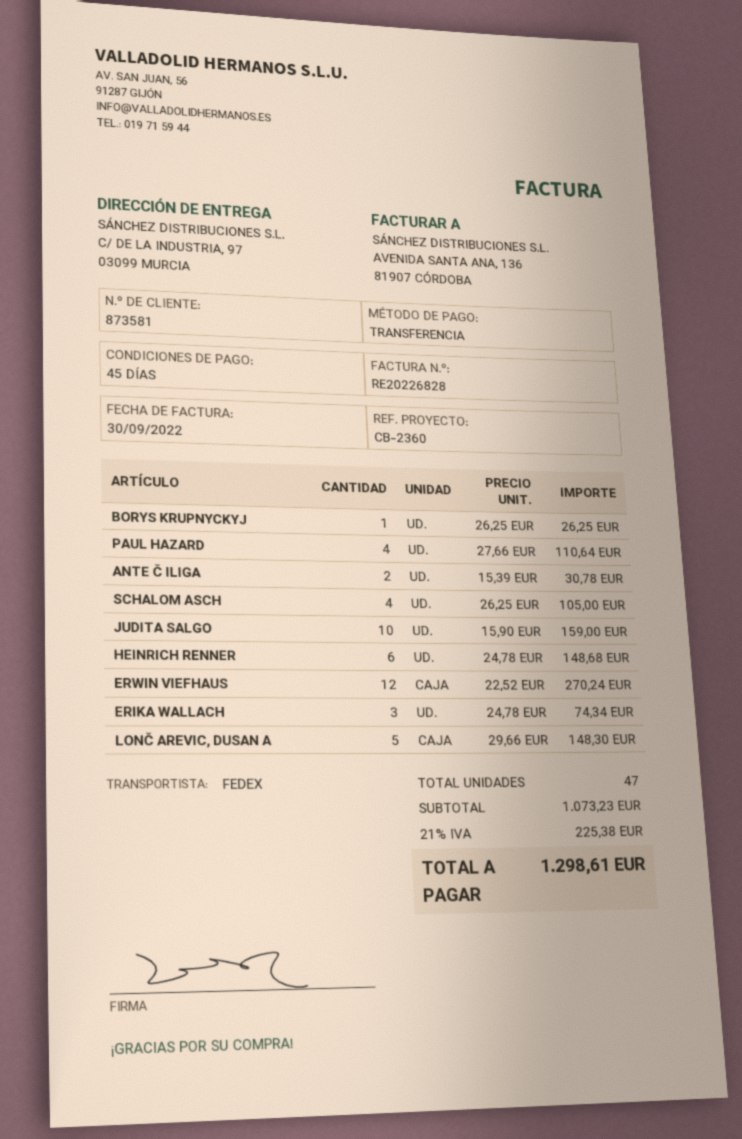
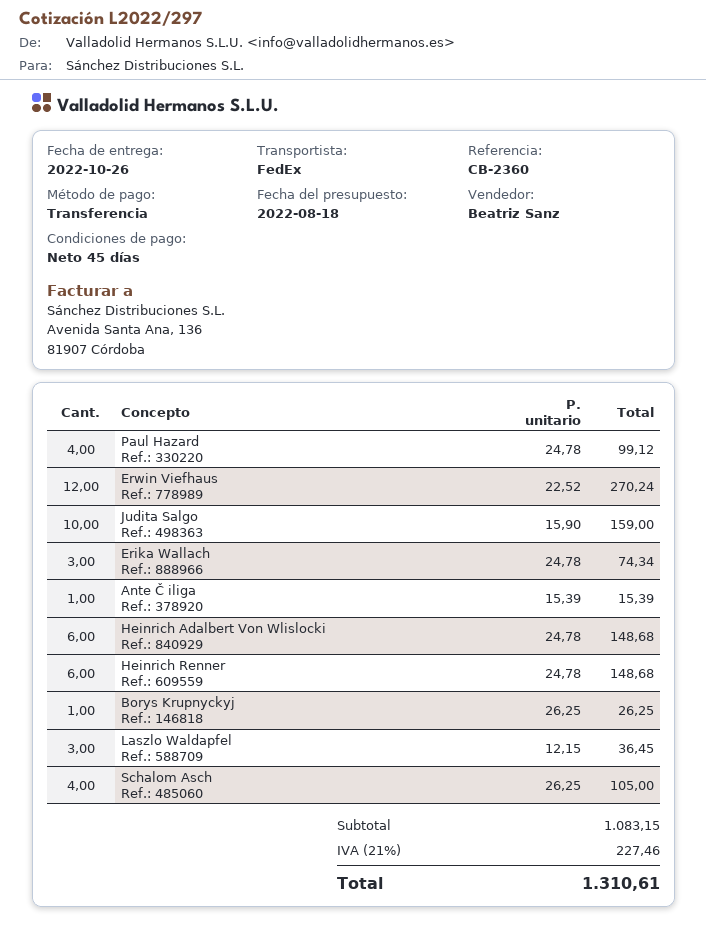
PAUL HAZARD: 4 x 27.66 = 110.64 -> 4 x 24.78 = 99.12
ANTE Č ILIGA: 2 x 15.39 = 30.78 -> 1 x 15.39 = 15.39
LONČ AREVIC, DUSAN A: 5 x 29.66 = 148.30 -> none
Heinrich Adalbert Von Wlislocki: none -> 6 x 24.78 = 148.68
Laszlo Waldapfel: none -> 3 x 12.15 = 36.45
subtotal: 1073.23 -> 1083.15
tax: 21% = 225.38 -> 21% = 227.46
total: 1298.61 -> 1310.61

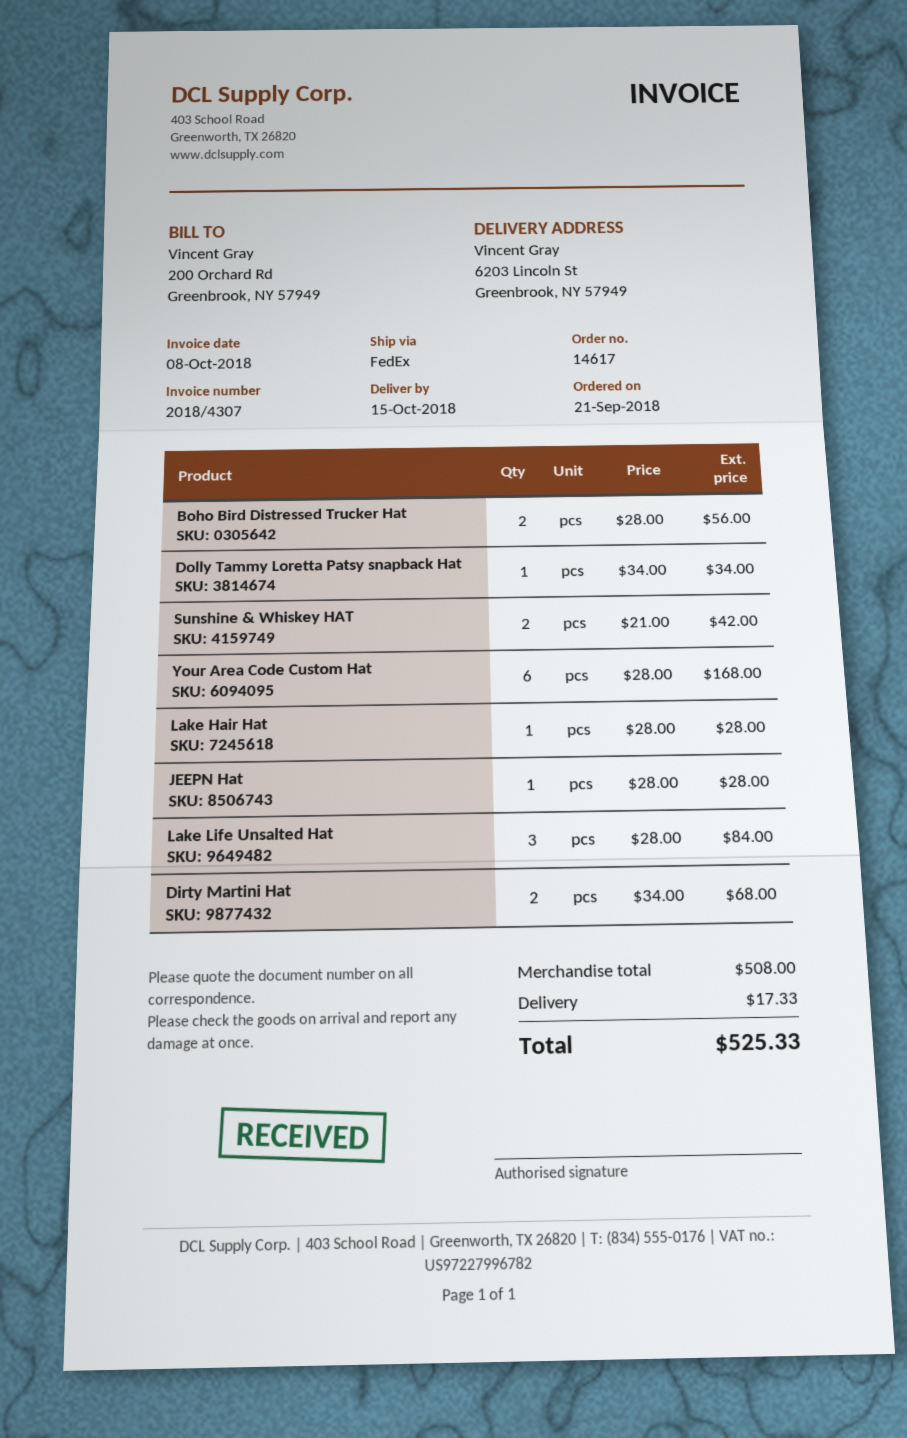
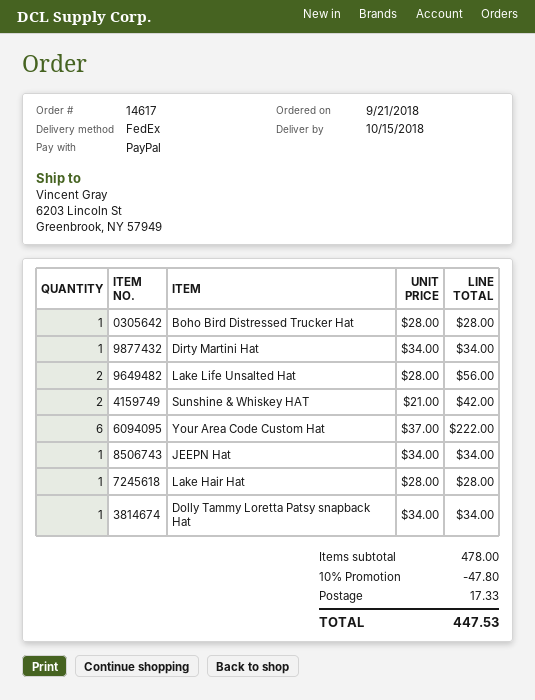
Boho Bird Distressed Trucker Hat: 2 x 28.00 = 56.00 -> 1 x 28.00 = 28.00
Your Area Code Custom Hat: 6 x 28.00 = 168.00 -> 6 x 37.00 = 222.00
JEEPN Hat: 1 x 28.00 = 28.00 -> 1 x 34.00 = 34.00
Lake Life Unsalted Hat: 3 x 28.00 = 84.00 -> 2 x 28.00 = 56.00
Dirty Martini Hat: 2 x 34.00 = 68.00 -> 1 x 34.00 = 34.00
subtotal: 508.00 -> 478.00
discount: none -> 10% = 47.80
total: 525.33 -> 447.53

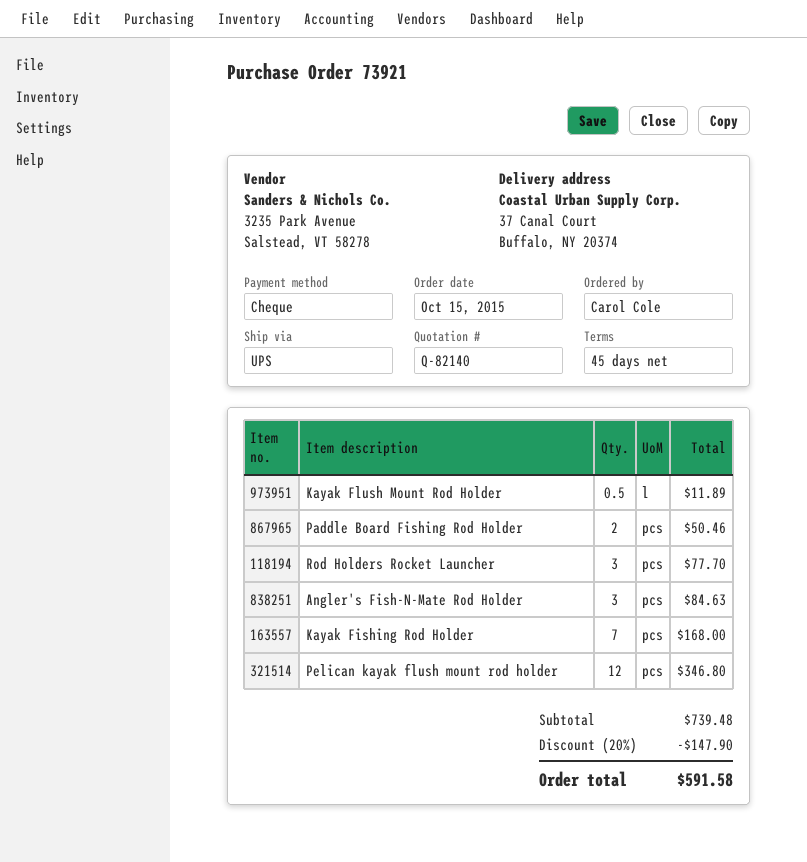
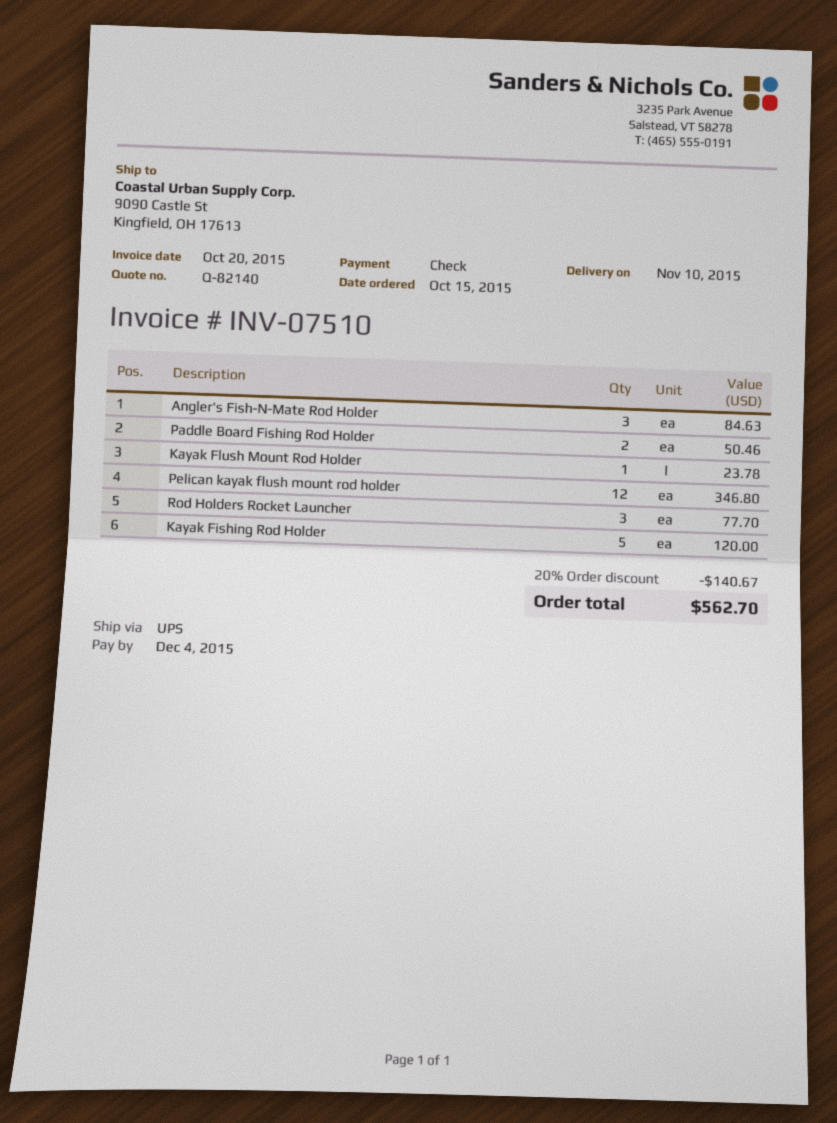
ship to: 37 Canal Court, Buffalo, NY 20374 -> 9090 Castle St, Kingfield, OH 17613
Kayak Flush Mount Rod Holder: 0.5 for 11.89 -> 1 for 23.78
Kayak Fishing Rod Holder: 7 for 168.00 -> 5 for 120.00
discount: 20% = 147.90 -> 20% = 140.67
total: 591.58 -> 562.70

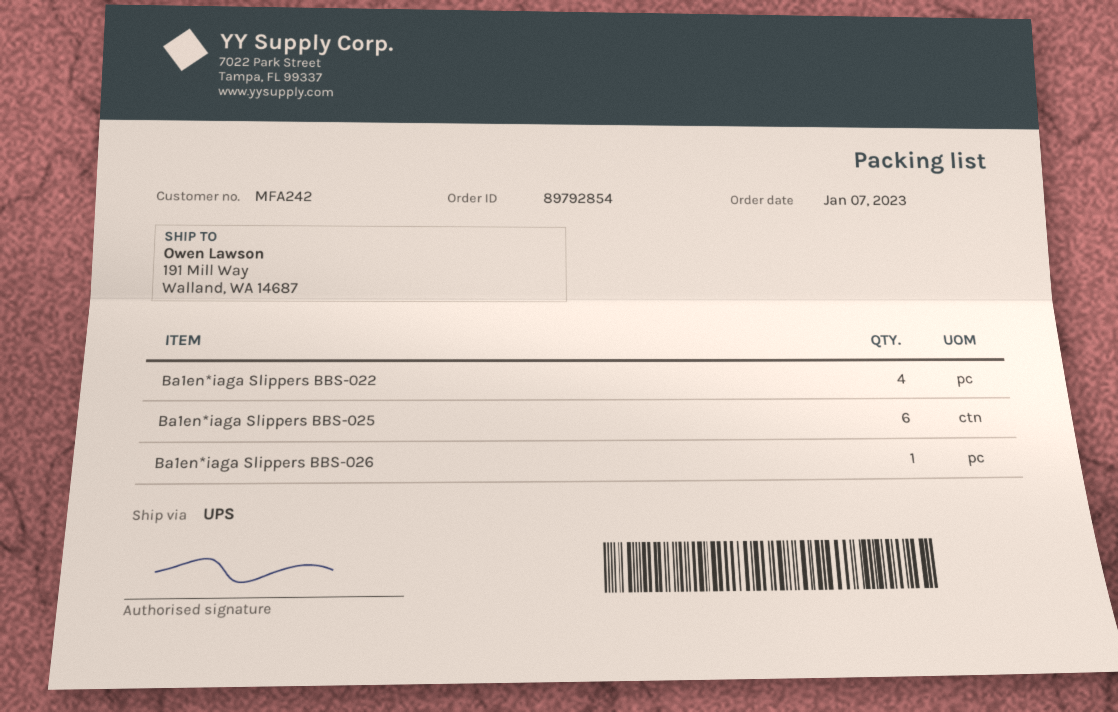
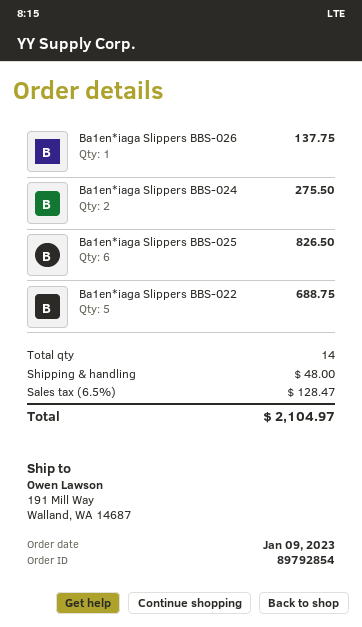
order date: 2023-01-07 -> 2023-01-09
Ba1en*iaga Slippers BBS-022: 4 -> 5
Ba1en*iaga Slippers BBS-024: none -> 2

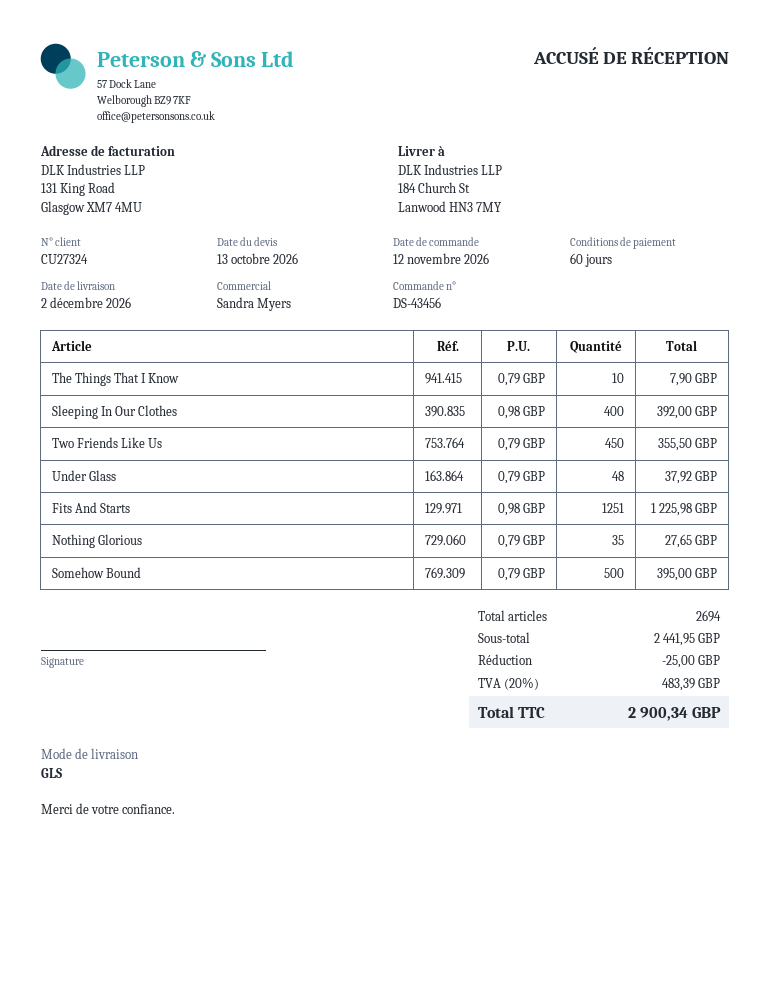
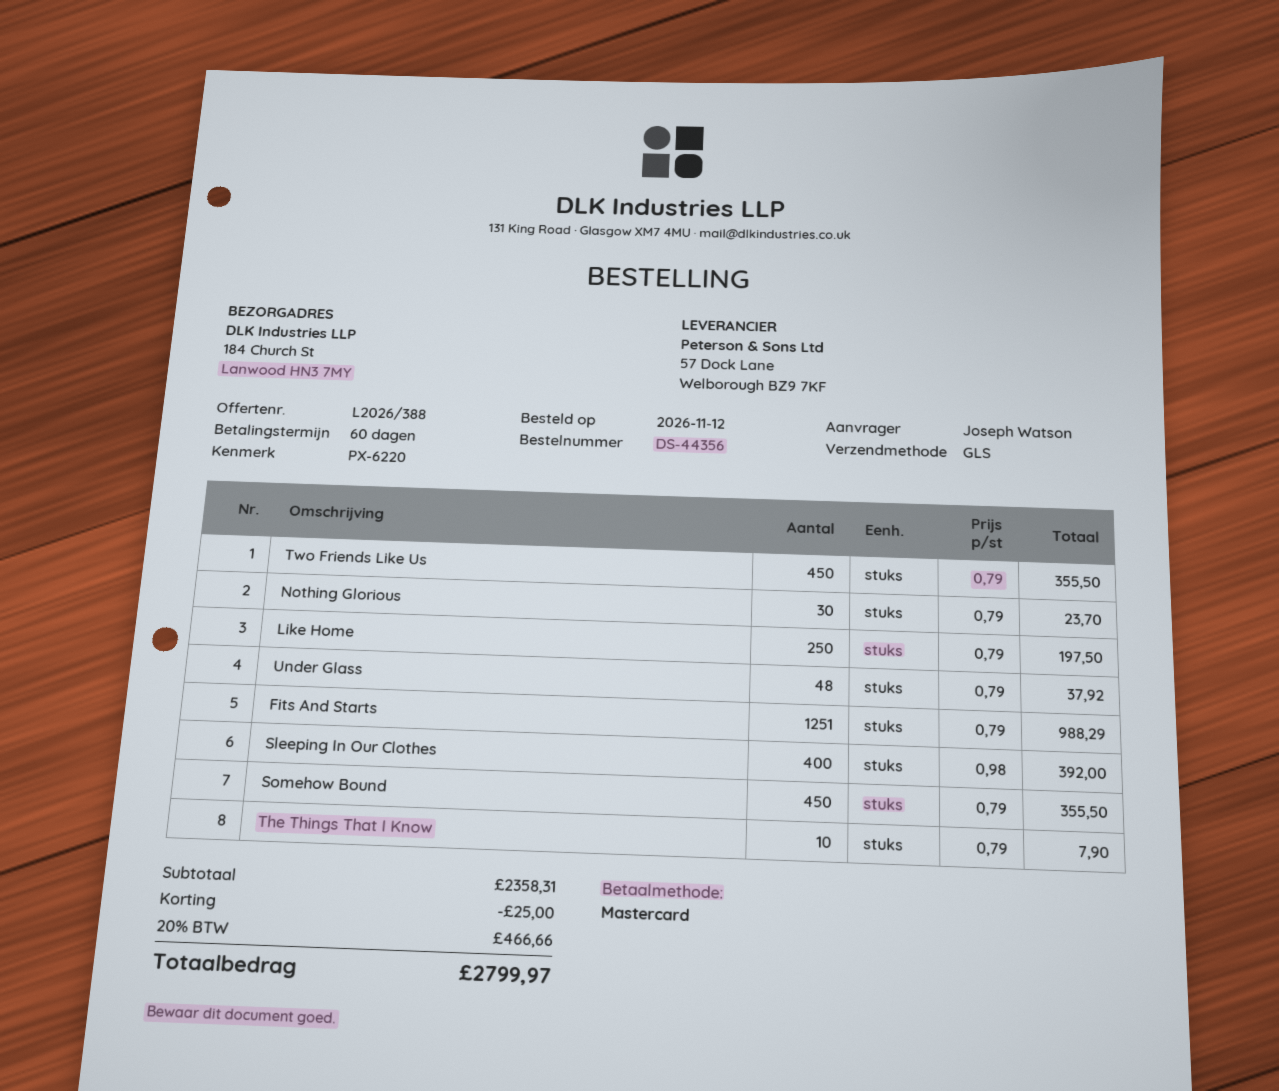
order number: DS-43456 -> DS-44356
Fits And Starts: 1251 x 0.98 = 1225.98 -> 1251 x 0.79 = 988.29
Nothing Glorious: 35 x 0.79 = 27.65 -> 30 x 0.79 = 23.70
Somehow Bound: 500 x 0.79 = 395.00 -> 450 x 0.79 = 355.50
Like Home: none -> 250 x 0.79 = 197.50
subtotal: 2441.95 -> 2358.31
tax: 20% = 483.39 -> 20% = 466.66
total: 2900.34 -> 2799.97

**ASSIGNMENT**. Print the whole listing again exactly, please. No pictures.

**PROBLEM SOLUTION**.
PAUL HAZARD: 4 x 27.66 = 110.64 -> 4 x 24.78 = 99.12
ANTE Č ILIGA: 2 x 15.39 = 30.78 -> 1 x 15.39 = 15.39
LONČ AREVIC, DUSAN A: 5 x 29.66 = 148.30 -> none
Heinrich Adalbert Von Wlislocki: none -> 6 x 24.78 = 148.68
Laszlo Waldapfel: none -> 3 x 12.15 = 36.45
subtotal: 1073.23 -> 1083.15
tax: 21% = 225.38 -> 21% = 227.46
total: 1298.61 -> 1310.61

Boho Bird Distressed Trucker Hat: 2 x 28.00 = 56.00 -> 1 x 28.00 = 28.00
Your Area Code Custom Hat: 6 x 28.00 = 168.00 -> 6 x 37.00 = 222.00
JEEPN Hat: 1 x 28.00 = 28.00 -> 1 x 34.00 = 34.00
Lake Life Unsalted Hat: 3 x 28.00 = 84.00 -> 2 x 28.00 = 56.00
Dirty Martini Hat: 2 x 34.00 = 68.00 -> 1 x 34.00 = 34.00
subtotal: 508.00 -> 478.00
discount: none -> 10% = 47.80
total: 525.33 -> 447.53

ship to: 37 Canal Court, Buffalo, NY 20374 -> 9090 Castle St, Kingfield, OH 17613
Kayak Flush Mount Rod Holder: 0.5 for 11.89 -> 1 for 23.78
Kayak Fishing Rod Holder: 7 for 168.00 -> 5 for 120.00
discount: 20% = 147.90 -> 20% = 140.67
total: 591.58 -> 562.70

order date: 2023-01-07 -> 2023-01-09
Ba1en*iaga Slippers BBS-022: 4 -> 5
Ba1en*iaga Slippers BBS-024: none -> 2

order number: DS-43456 -> DS-44356
Fits And Starts: 1251 x 0.98 = 1225.98 -> 1251 x 0.79 = 988.29
Nothing Glorious: 35 x 0.79 = 27.65 -> 30 x 0.79 = 23.70
Somehow Bound: 500 x 0.79 = 395.00 -> 450 x 0.79 = 355.50
Like Home: none -> 250 x 0.79 = 197.50
subtotal: 2441.95 -> 2358.31
tax: 20% = 483.39 -> 20% = 466.66
total: 2900.34 -> 2799.97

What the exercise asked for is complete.